Steele Venters

Washington Huskies
- Position: Shooting guard
- Conference: Big Ten Conference

Personal information
- Born: May 16, 2001 (age 25)
- Listed height: 6 ft 7 in (2.01 m)
- Listed weight: 200 lb (91 kg)

Career information
- High school: Ellensburg (Ellensburg, Washington)
- College: Eastern Washington (2020–2023); Gonzaga (2025–2026); Washington (2026–present);

Career highlights
- Big Sky Player of the Year (2023); First-team All-Big Sky (2023); Second-team All-Big Sky (2022);

= Steele Venters =

American basketball player (born 2001)

Steele Venters (born May 16, 2001) is an American college basketball player for the Washington Huskies of the Big Ten Conference.
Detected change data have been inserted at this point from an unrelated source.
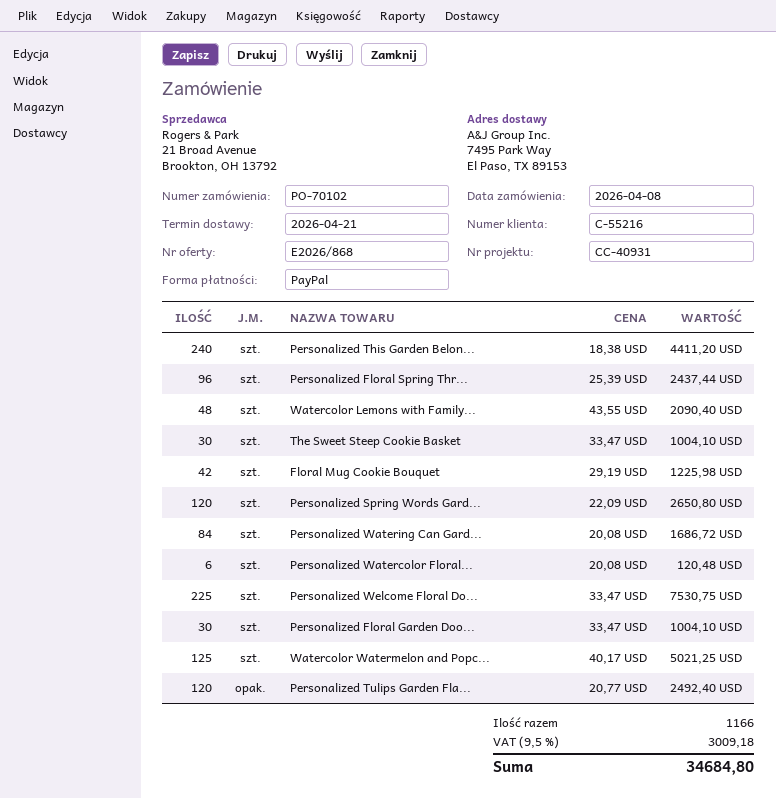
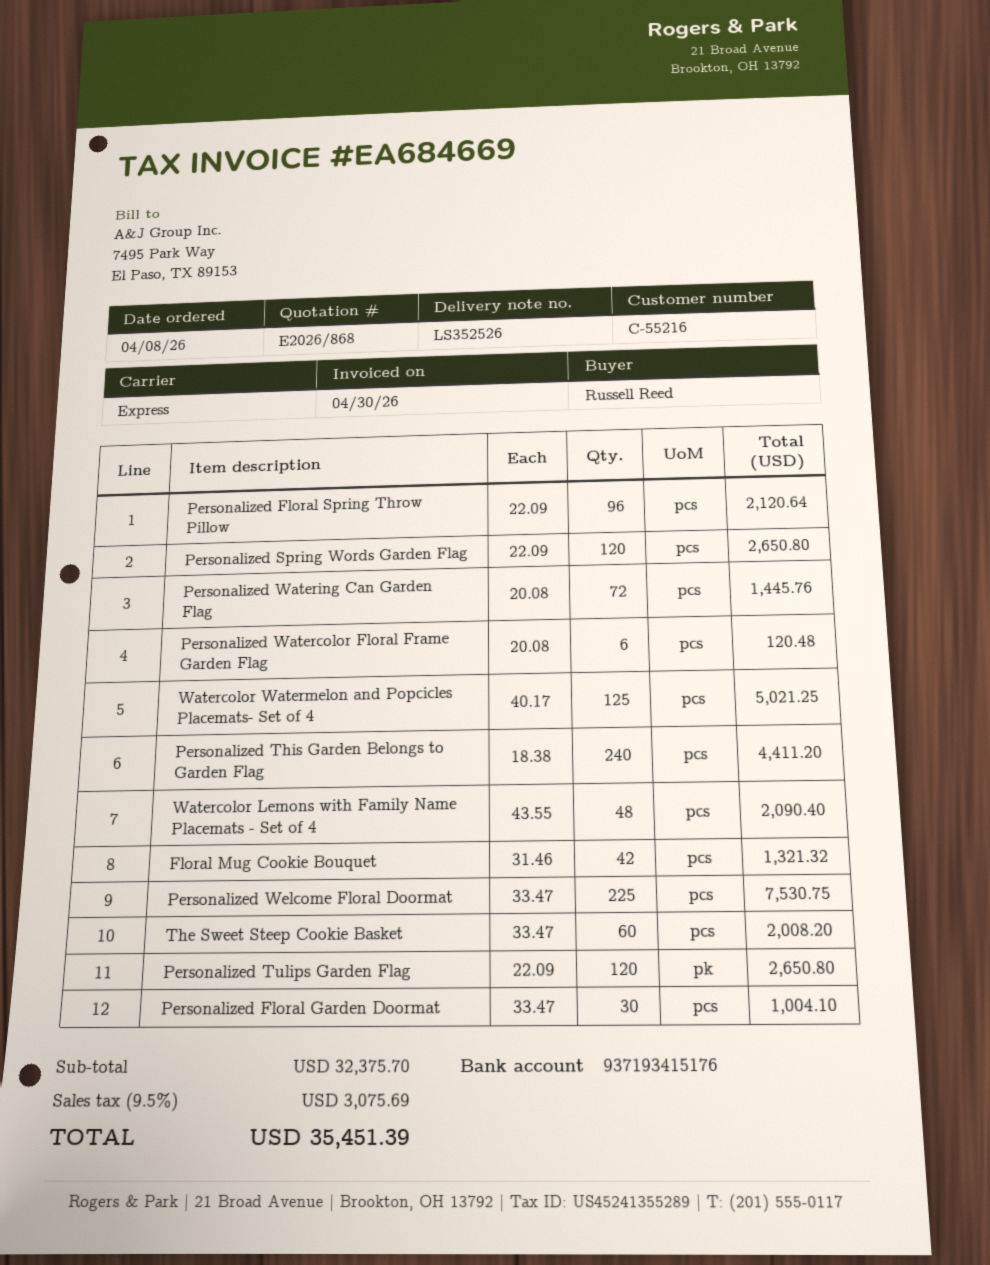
Personalized Floral Spring Thr...: 96 x 25.39 = 2437.44 -> 96 x 22.09 = 2120.64
The Sweet Steep Cookie Basket: 30 x 33.47 = 1004.10 -> 60 x 33.47 = 2008.20
Floral Mug Cookie Bouquet: 42 x 29.19 = 1225.98 -> 42 x 31.46 = 1321.32
Personalized Watering Can Gard...: 84 x 20.08 = 1686.72 -> 72 x 20.08 = 1445.76
Personalized Tulips Garden Fla...: 120 x 20.77 = 2492.40 -> 120 x 22.09 = 2650.80
tax: 9.5% = 3009.18 -> 9.5% = 3075.69
total: 34684.80 -> 35451.39

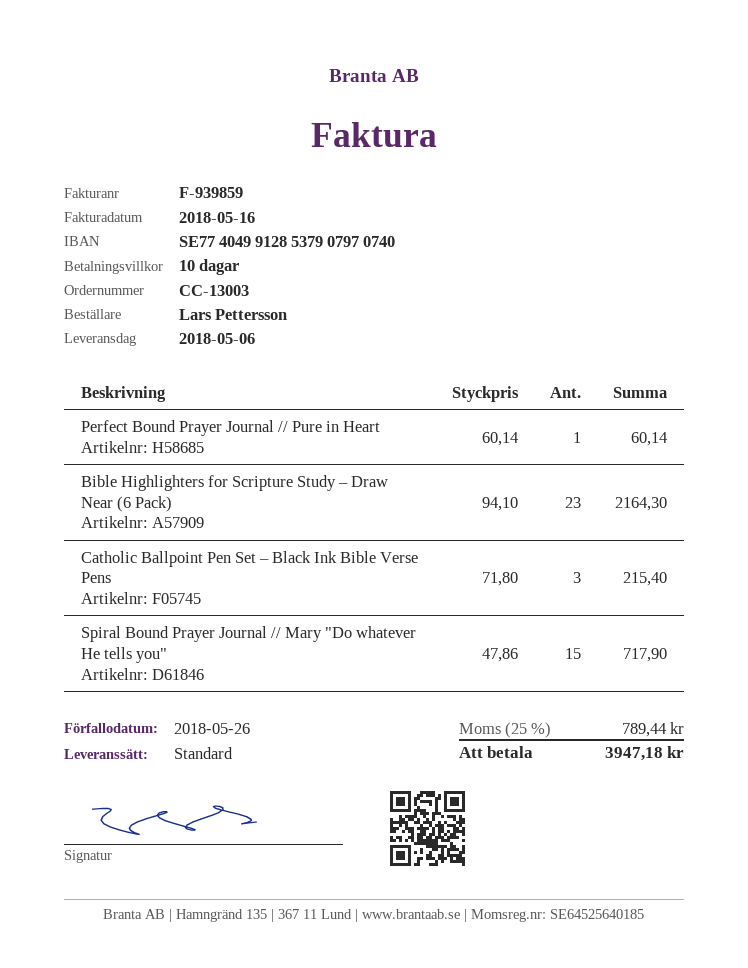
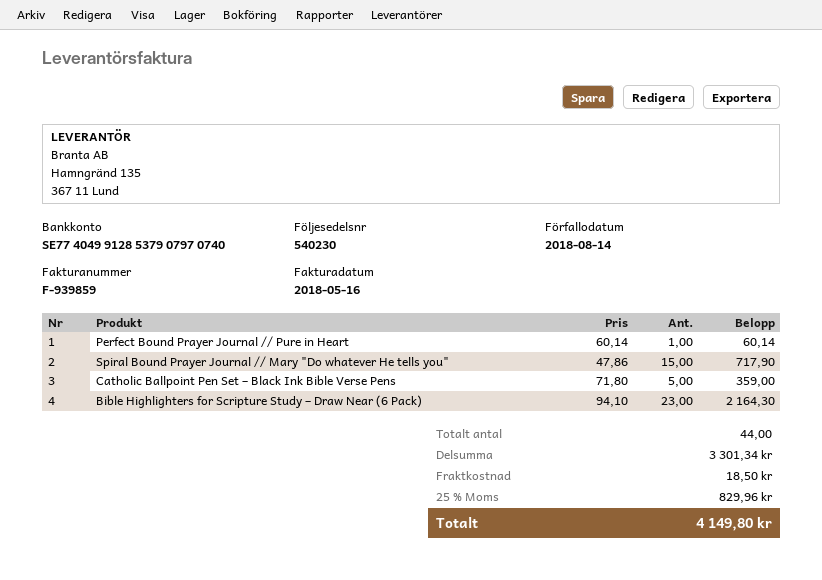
due date: 2018-05-26 -> 2018-08-14
Catholic Ballpoint Pen Set – Black Ink Bible Verse Pens: 3 x 71.80 = 215.40 -> 5 x 71.80 = 359.00
shipping: none -> 18.50
tax: 25% = 789.44 -> 25% = 829.96
total: 3947.18 -> 4149.80

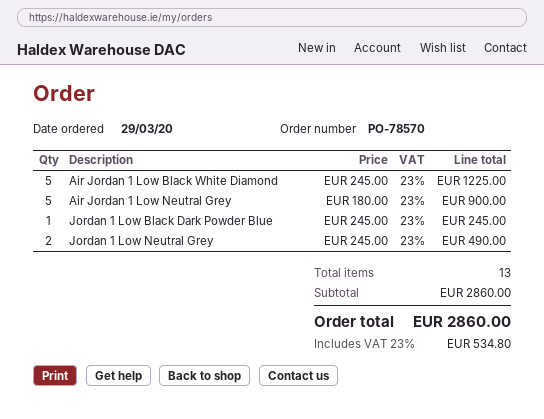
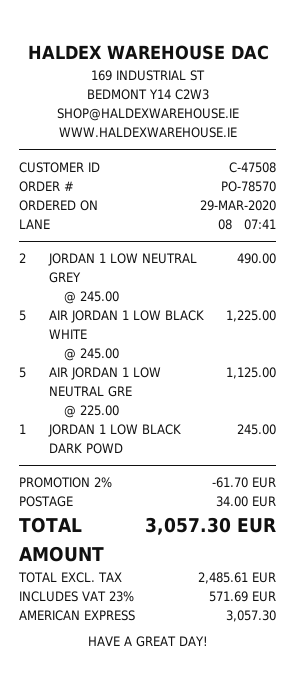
Air Jordan 1 Low Neutral Grey: 5 x 180.00 = 900.00 -> 5 x 225.00 = 1125.00
discount: none -> 2% = 61.70
shipping: none -> 34.00
tax: 23% = 534.80 -> 23% = 571.69
total: 2860.00 -> 3057.30

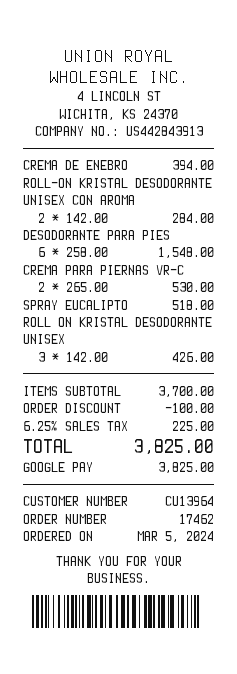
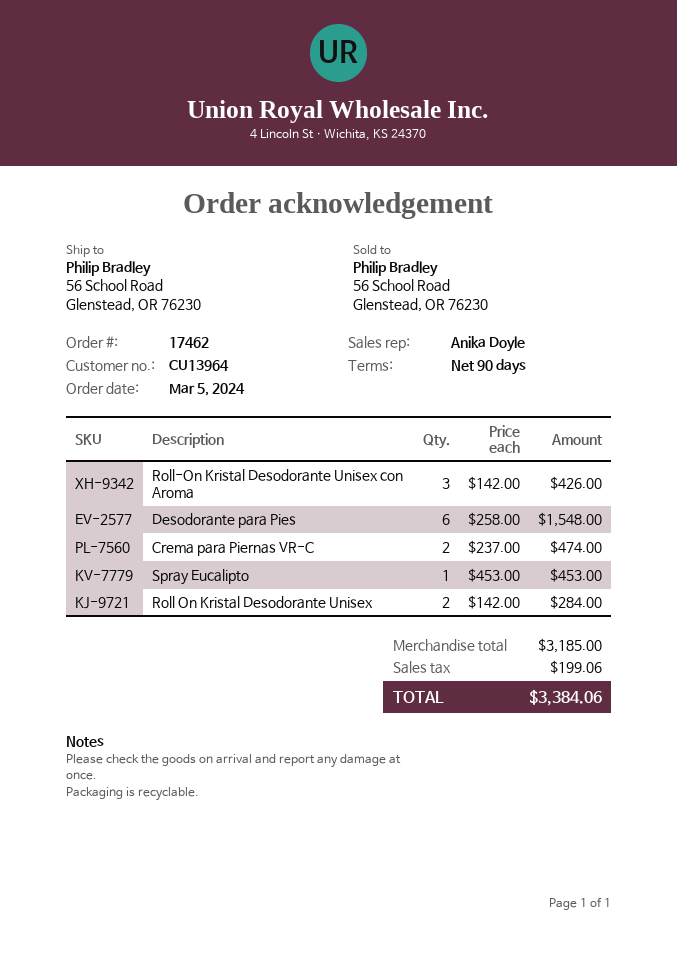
CREMA DE ENEBRO: 1 x 394.00 = 394.00 -> none
ROLL-ON KRISTAL DESODORANTE UNISEX CON AROMA: 2 x 142.00 = 284.00 -> 3 x 142.00 = 426.00
CREMA PARA PIERNAS VR-C: 2 x 265.00 = 530.00 -> 2 x 237.00 = 474.00
SPRAY EUCALIPTO: 1 x 518.00 = 518.00 -> 1 x 453.00 = 453.00
ROLL ON KRISTAL DESODORANTE UNISEX: 3 x 142.00 = 426.00 -> 2 x 142.00 = 284.00
subtotal: 3700.00 -> 3185.00
discount: 100.00 -> none
tax: 225.00 -> 199.06
total: 3825.00 -> 3384.06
He previously played for the Eastern Washington Eagles and Gonzaga Bulldogs.

==High school career==
Venters grew up in Ellensburg, Washington, the son of Wade and Erin Venters. His father played professional basketball overseas. Venters attended Ellensburg High School. As a senior, he led Ellensburg to a 16–6 record and a Central Washington Athletic Conference title, averaging 23 points, eight rebounds, and five assists per game. Venters was a first-team Associated Press 2A All-State selection and scored over 1,200 points in his high school career. He committed to play college basketball at Eastern Washington.

==College career==
Venters redshirted his freshman season. He averaged 3.6 points, 1.4 rebounds and 0.7 assists per game as a redshirt freshman. As a redshirt sophomore, Venters averaged 16.7 points and 3.9 rebounds per game. He was named to the Second Team All-Big Sky. Venters earned Big Sky Player of the Year honors as a junior.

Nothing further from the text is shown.